BAB I
PENDAHULUAN
A. LATAR
BELAKANG
Indonesia adalah
Negara yang sifatnya heterogen, apabila syariat Islam dijadikan ideologi Negara
maka warga Negara yang nonmuslim akan dimasukkan kedalam lingkungan warga
Negara kelas 2, dan orang yang berfaham atau berideologi non-agama, seperti
kaum nasionalis dan sosialis, juga tidak akan memperoleh kedudukan terhormat di
Negeri ini. Kebutuhan memperdalam pandangan tentang hukum positif dan hukum
Islam sangat diperlukan untuk menciptakan sebuah pandangan yang moderat. Karna
pada dasarnya seluruh sistem hukum mempunyai tujuan yang sama yaitu menciptakan
keadilan. Hal ini bisa kita telaah dalam defenisi dari masing masing kedua
hukum diatas:
Hukum Islam
(fiqh) : sekumpulan aturan baik yang berasal dari aturan formal maupun adat
yang diakui oleh masyarakat dan Bangsa tertentu sebagai pengikat bagi
anggotanya. Hukum positif berasal dari Allah yang di bawa oleh Rasulullah
SAW.yang ma`shum, sedangkan Allah maha mengetahui apa yang diperlukan oleh
hambanya sehingga dia memberikan hukum yang dapat mewujudkan segala
kemaslahatan dan kebahagiaan dunia dan akhirat bagi mereka.
Hukum positif :
peraturan peraturan yang bersifat memaksa, yang menentukan tingkah laku manusia
dalam lingkungan masyarakat yanng dibuat oleh badan badan resmi yang berwajib
pelaanggaran mana terhadap peraturan peraturan tadi berakibatkan diambilnya
tindakan, yaitu dengan hukuman tertentu.
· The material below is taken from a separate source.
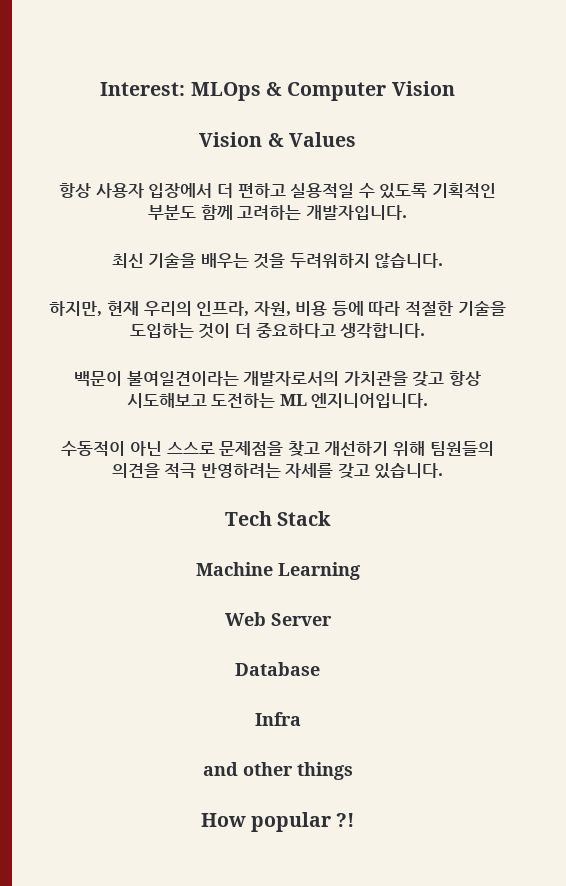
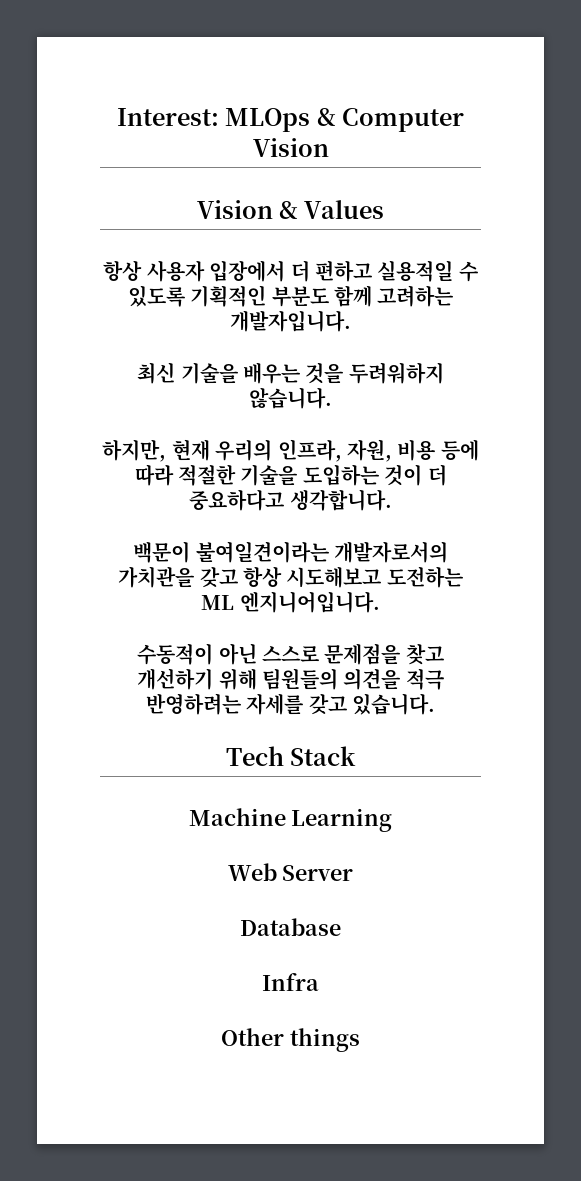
[202,762,293,776] and other -> [221,1028,285,1046] Other
[200,812,355,832] // How popular ?! -> (360, 1040) none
Hukum positif terkadang melegalkan
yang haram dengna alasan mamfaat manusia. Sedangkan hukum islam tidak seperti
itu karna Allah maha mengetahui dengan semua kebaikan walaupun manusia tidak
mengetahuinya.
B. RUMUSAN
MASALAH
1.
Bagaimana
pengertian fiqh dan ushul fiqh
2.
Bagaimana
hukum Islam (fiqh) di Indonesia
3.
Bagaimana
hukum positif di Indonesia
C. TUJUAN
MASALAH
1.
Untuk
mengetahui pengertian dari fiqh dan ushul fiqh
2.
Untuk
mengetahui bagaimana hukum Islam (fiqh) di Indonesia
3.
Untuk
menetahui bagaimana hukum positif di Ind
BAB II
PEMBAHASAN
A. PENGERTIAN FIQH DAN USHUL FIQH
1.
Kata
fiqh, menurut bahasa berarti pemahaman atau pengetahuan tentang sesuatu. Dalam
pengertian ini, kata fiqh dan faham adalah sinonim. Kata fiqh mulanya digunakab
oleh orang orang Arab bagi seseorang yang ahli dalam mengawinkan unta. Di masa
Rasulullah pengertian fiqh mencakup semua aspek dalam islam, baik teologis,
politis, ekonomi maupun hukum. Menurut isthilah, fiqh adalah ilmu yang
menerangkan segala hukum Agama yang berhubungan dengan pekerjaan para mukallaf,
yang di ishtinbatkan dari dalil dalil yang jelas (tafshili).[1]
2.
Ushul
Fiqh adalah ilmu hukum dalam Islam yang mempelajari teori, kaidah kaidah dan
sumber sumber secara terperinci, yang di ambil dari Al-quran dan Hadits. Ilmu
dapat dilihat dari kebenarannya melalui aspek metode ilmiah.[2]
3.
Syariah
adalah hukum yang di syariatkan oleh Allah kepada hamba-Nya baik berupa akidah,
ibadah, akhlak, muamalah, maupun aturan aturan hidup manusia dalam berbagai
aspek kehidupannya untuk mengatur hubungan umat manusia dengan Tuhan mereka
untuk mengatur hubungan mereka dengan sesama mereka serta untuk mewujudkan
kebahagiaan mereka di dunia maupun di akhirat.[3]
4.
Menurut
pendapat kami, ushul fiqh adalah ilmu hukum dalam Islam yang membahas teori
teori kaidah dan sumber secara terperinci. Fiqh adalah hukum Islam dan bagaimana
cara pelaksanaannya dalam kehidupan. Sedangkan syariah adalah hukum Allah yang
ditetapkan kepada manusia melalui
perantara Rasul
B. HUKUM
ISLAM (FIQH)
1. Pengertian
Hukum Islam
Ada hubungan yang pertama yaitu hubunga manusia
dengan Allah sifat hubungan itu absolut (tidak bisa diubah). Sebaliknya pada
hubungan yang kedua yaitu sesama manusuia serta alam sekitarnya sifat hubungan
itu relatif (dapat di ubah berdasarkan perkembangan yang ada). Dalam kajian
hukum Islam hubungan yang kedua ini juga dikenal dengan istilah fiqh. Dengan
demikian fiqh merupakan hukum Islam yang dapat berubah dan berkembang,
maksudnya bahwa fiqh disuatu Negara dapat berbeda dengan fiqh di Negara lain.[4]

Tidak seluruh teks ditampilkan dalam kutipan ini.